Может быть, капля греческой крови, текшей в его жилах, присоединяла в нем к отваге и терпению римлянина ту изворотливость, какая свойственна заговорщику и интригану. Это происхождение сказывалось в его словно выточенных чертах лица и во всем телосложении. В его характере, как говорилось, было сходство с тигром, и в движениях видна была гибкая грация этого животного. Он был немного выше ростом, чем его соотечественники, но все его тело отличалось удивительной пропорциональностью, говорило о силе, соединенной с ловкостью и выносливостью. Если бы он был захвачен, как Милон, он выпутался бы из своего критического положения с гибкостью змеи. Что-то напоминающее гада было в его маленьких сверкающих глазах и в перламутровой белизне кожи. Всякая женщина, достойная этого имени, с отвращением и презрением отвернулась бы от этого взгляда, сколь бы он ни был блестящ. Несмотря на всю его красоту, ни один ребенок не осмелился бы с доверчивостью смотреть ему в лицо. Правда, мужчины мимоходом оглядывались на него, но гладкий лоб и злобный, отталкивающий взгляд не могли вызвать их симпатии. Люди же трусливые и суеверные испытывали при виде его дрожь, отступали назад и отворачивались от него, боясь дурного глаза.
И однако, в своей ослепительно-белой тунике, в ожерельях из золотых звеньев, в поясе, украшенном драгоценными камнями, в вышитых сандалиях, в темно-фиолетовом, почти пурпуровом плаще с широкими складками Юлий Плацид не был недостойным представителем своей эпохи и своего сословия и мог служить верным образцом богатого и сумасбродного римлянина.
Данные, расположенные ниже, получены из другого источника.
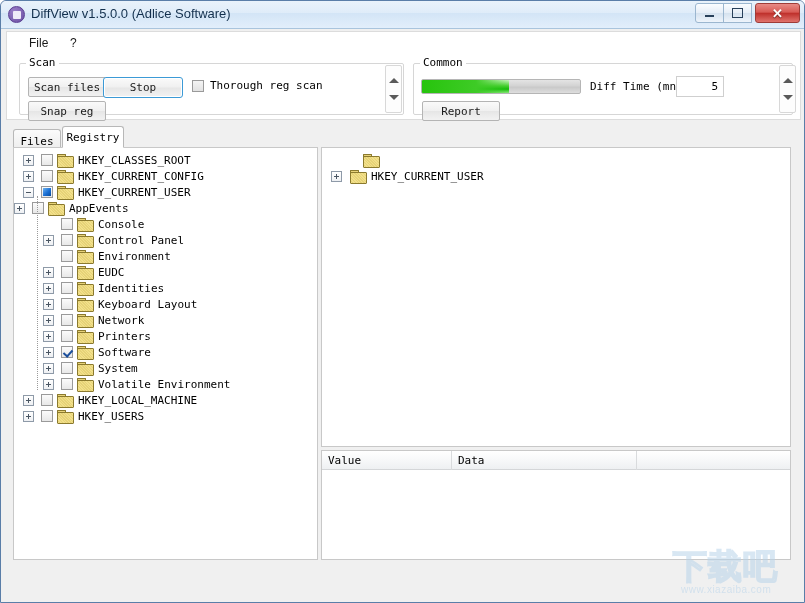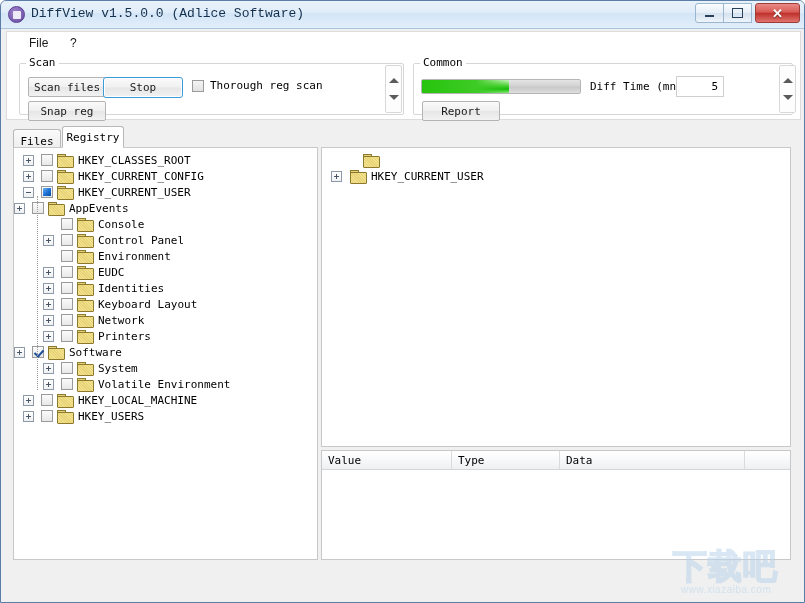--- a/index.html
+++ b/index.html
@@ -44,7 +44,7 @@
   }
   #title-text {
     position: absolute; left: 30px; top: 5px;
-    font-family: Liberation Mono, monospace;
+    font-family: Liberation Sans, sans-serif;
     font-size: 13px;
     color: #13304d;
     white-space: nowrap;

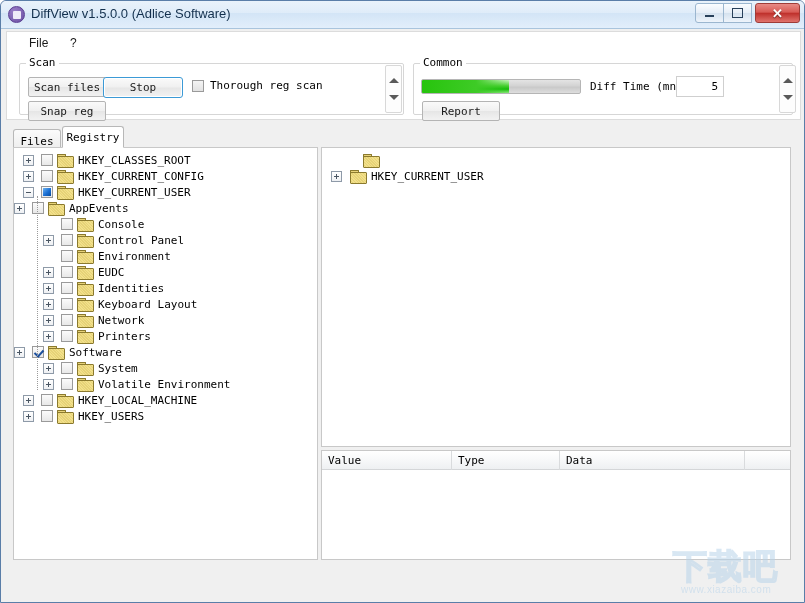--- a/index.html
+++ b/index.html
@@ -558,7 +558,7 @@
           <span class="folder"></span>
           <span class="tlabel">Printers</span>
         </div>
-        <div class="tree-row" style="">
+        <div class="tree-row" style="padding-left: 29px;">
           <span class="expander plus"></span>
           <span class="dots"></span>
           <span class="tcheck checked"></span>

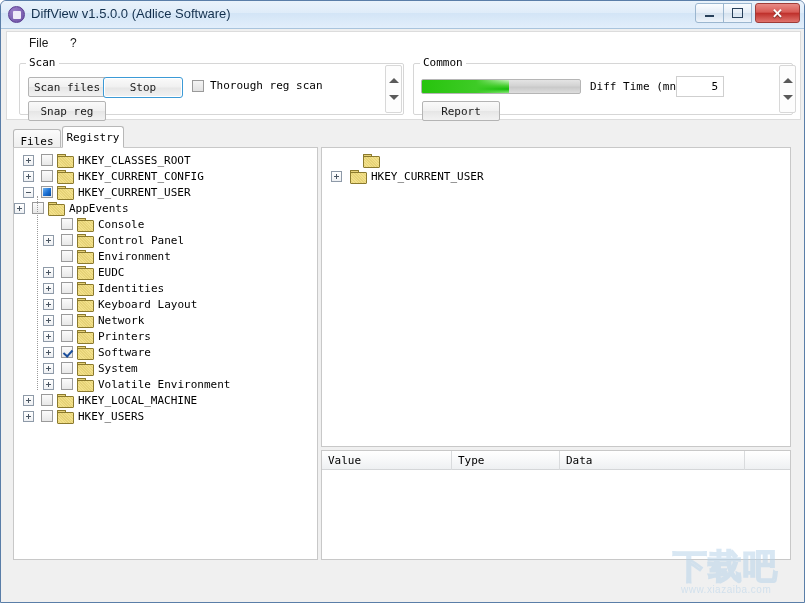--- a/index.html
+++ b/index.html
@@ -617,7 +617,6 @@
   <div class="panel" id="panel-list">
     <div id="list-header">
       <div class="col-head" id="col-value">Value</div>
-      <div class="col-head" id="col-type">Type</div>
       <div class="col-head" id="col-data">Data</div>
       <div class="col-head" id="col-extra"></div>
     </div>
Таков был человек, стоявший в своей повозке у дверей Валерии и скрывавший под маской беспечности сильное нетерпение узнать новости от своей повелительницы.
Глава III
Гермес
В первый век империи римская аристократия горячо увлекалась культом Меркурия, бога изобретательности и плутовства. Это объяснялось не тем, что свойства, вообще приписываемые этому богу, наиболее способны были вызвать уважение и поклонение, но просто той случайной популярностью, какую он приобрел в эту эпоху, когда художественный пантеизм нации управлял общественным мнением и когда даже боги входили в моду и выходили из моды, как платье.
Под портиком Валерии, как и во многих других богатых домах, стояла превосходная статуя Меркурия. Он был представлен в виде юноши с грациозно-соразмерными атлетическими членами, несущегося на одной окрыленной ноге, в широкополой шапочке на голове и с кадуцеем[3] в руке. На лице статуи были написаны ум и энергия, и вся она казалась воплощением идеала деятельности и силы. Она была установлена на четырехугольном мраморном пьедестале, прямо напротив дверей. Раб в смущении скрылся за этим пьедесталом в ту минуту, когда внутри дома показалась толпа девушек, появившихся в ответ на оклик Юлия Плацида, все еще находившегося в своей повозке.
Трибун не счел нужным слезать. Он вынул из-за пазухи ящичек с инкрустацией из драгоценных камешков, оперся одной рукой на плечо Автомедона, а другой передал свой подарок той из девушек, которая казалась главной между другими и манеры которой обличали служанку, набрасывая в то же время свою золотую цепочку на шею девушки и лениво нагибаясь, чтобы заплатить лаской за свой подарок.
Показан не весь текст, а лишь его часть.